- **INFORMATION GIVEN**:
_ _ _ _ _
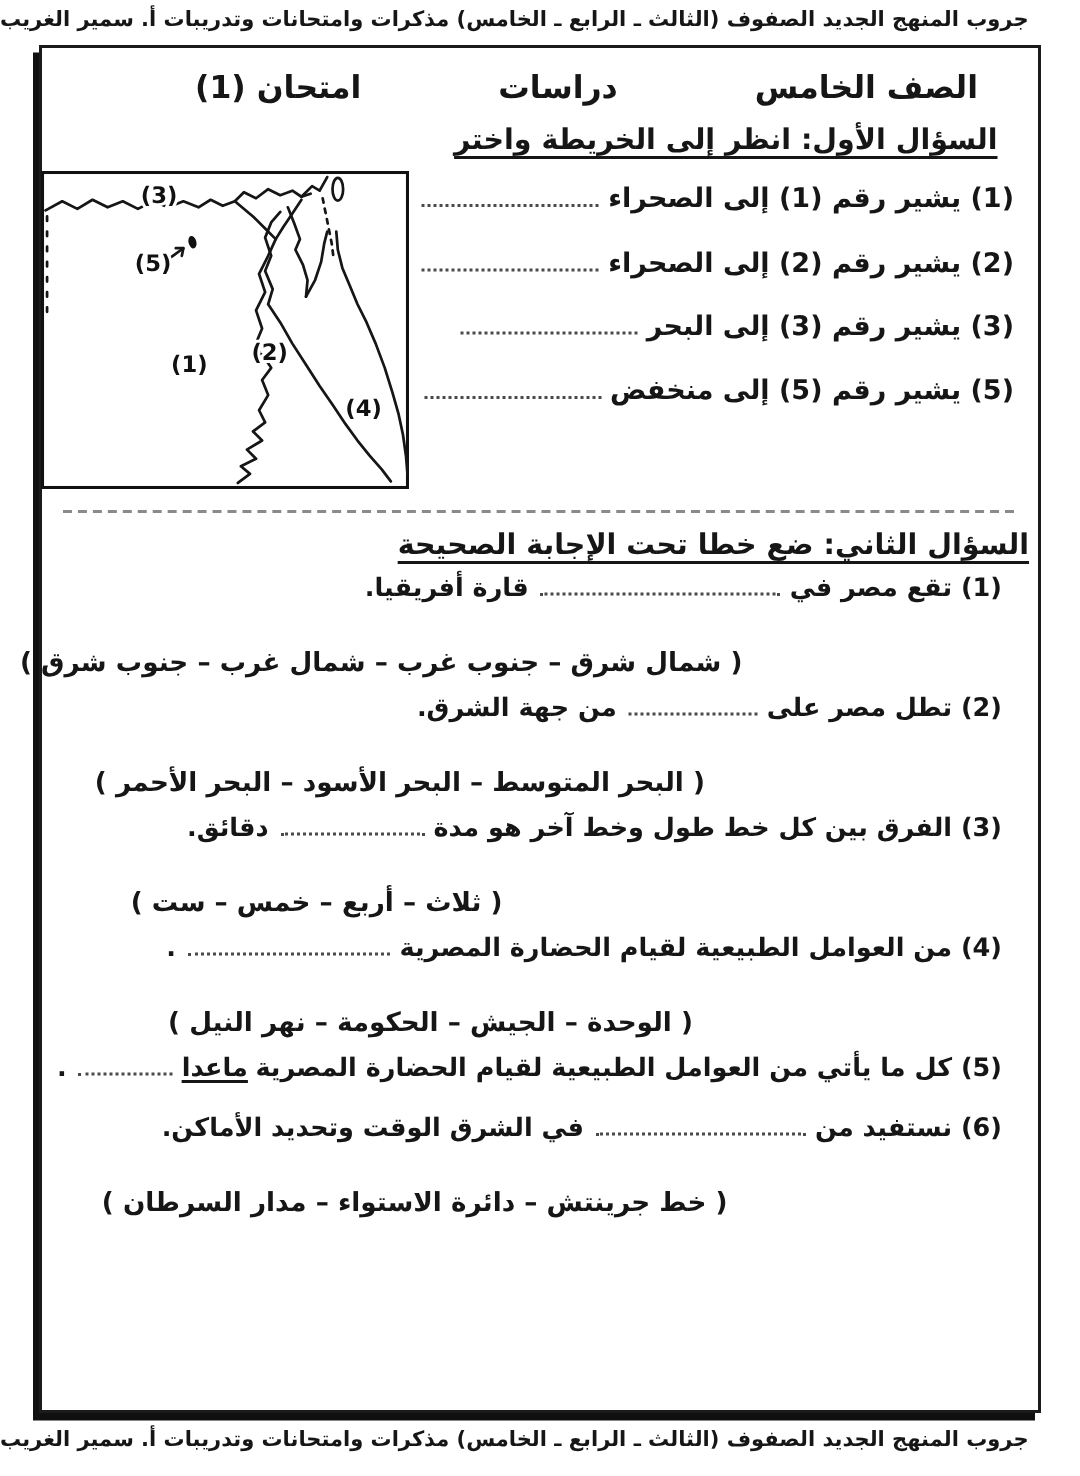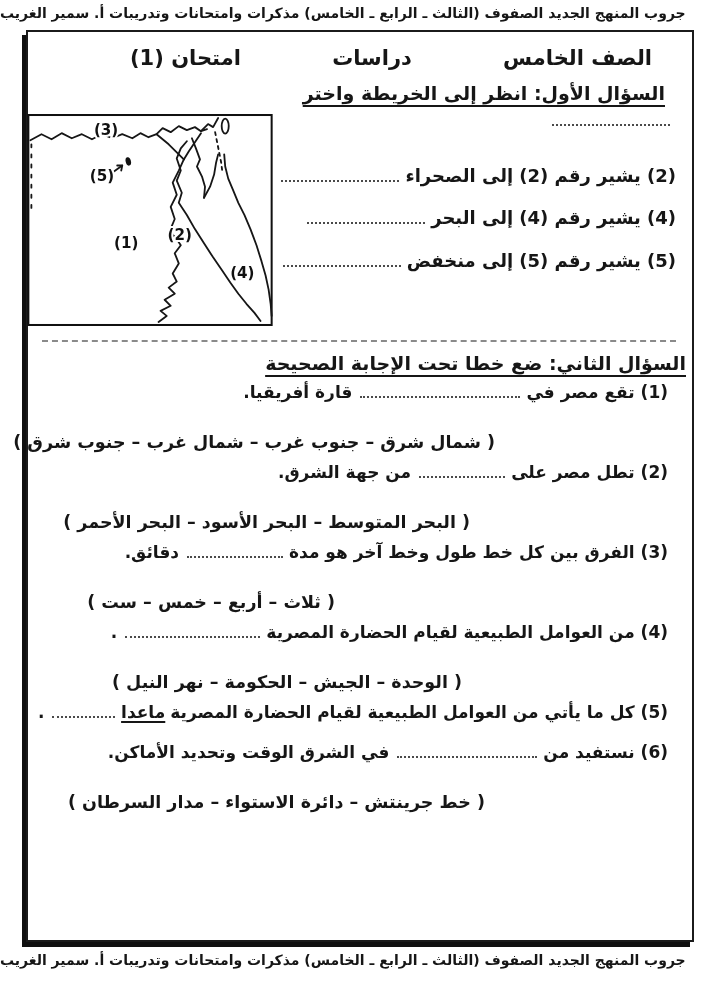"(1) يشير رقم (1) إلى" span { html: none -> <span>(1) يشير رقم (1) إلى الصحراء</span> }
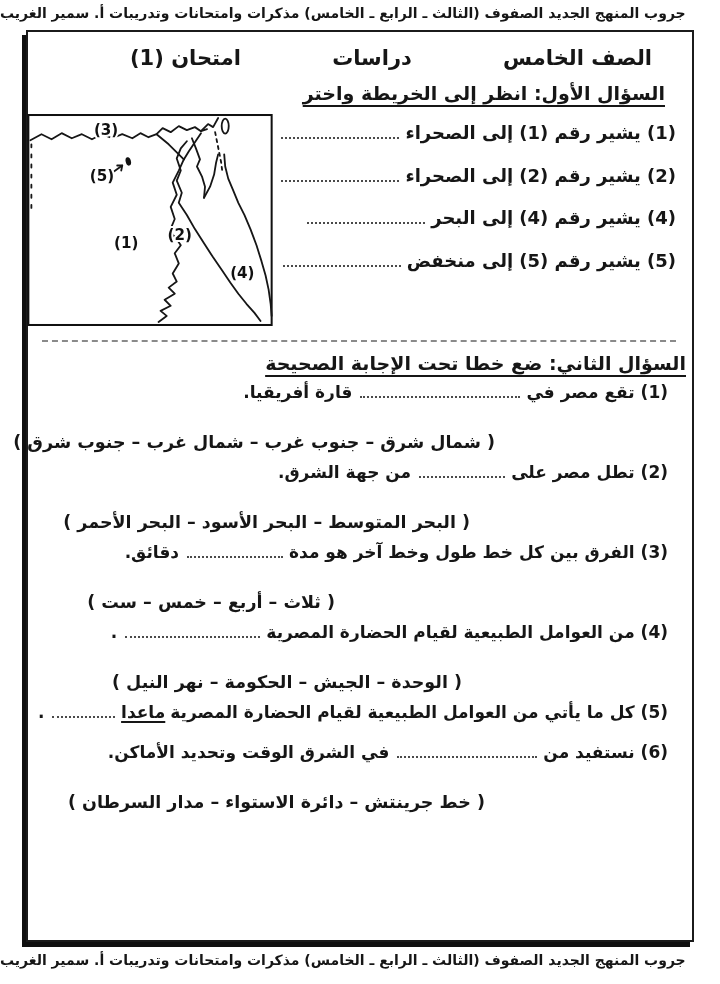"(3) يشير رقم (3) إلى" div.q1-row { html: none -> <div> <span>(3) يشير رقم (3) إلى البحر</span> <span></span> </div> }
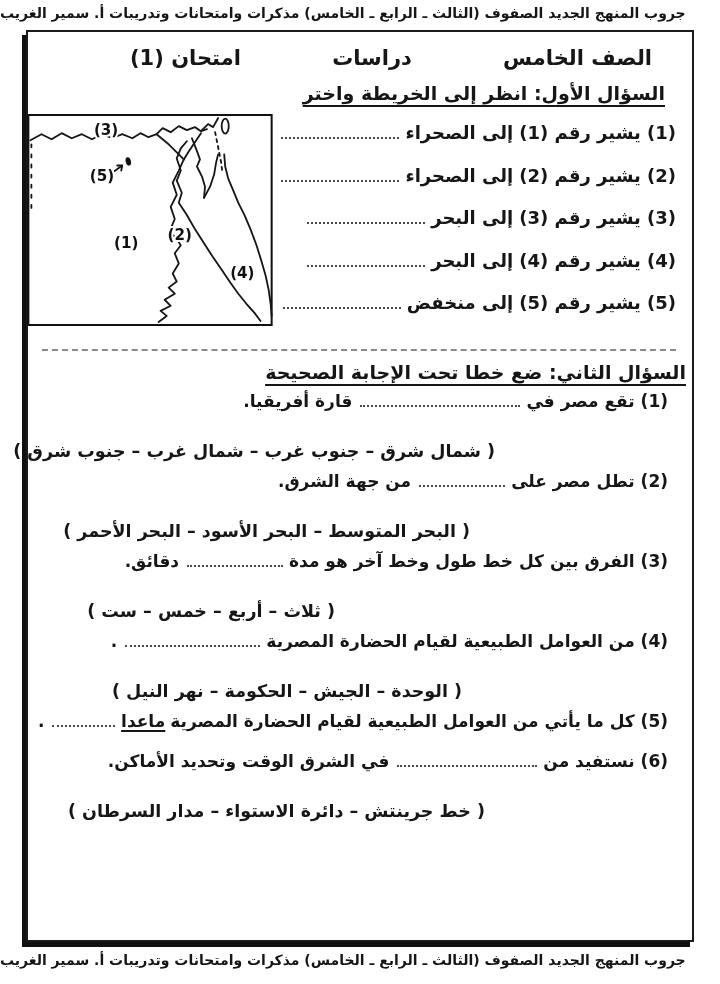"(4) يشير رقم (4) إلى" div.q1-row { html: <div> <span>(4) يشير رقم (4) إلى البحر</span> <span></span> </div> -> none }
_ _ _ _ _
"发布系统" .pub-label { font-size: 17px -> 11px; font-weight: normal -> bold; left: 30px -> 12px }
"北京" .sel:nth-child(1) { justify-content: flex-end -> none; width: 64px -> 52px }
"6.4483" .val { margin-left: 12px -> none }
_ _ _ _ _
- **TRY IT**: Reprint exactly the lines above that start at the one with "justify-content: flex-end ->" and end at the one with "margin-left: 12px ->", keeping both and adding none.

- **TASK ANSWER**:
"北京" .sel:nth-child(1) { justify-content: flex-end -> none; width: 64px -> 52px }
"6.4483" .val { margin-left: 12px -> none }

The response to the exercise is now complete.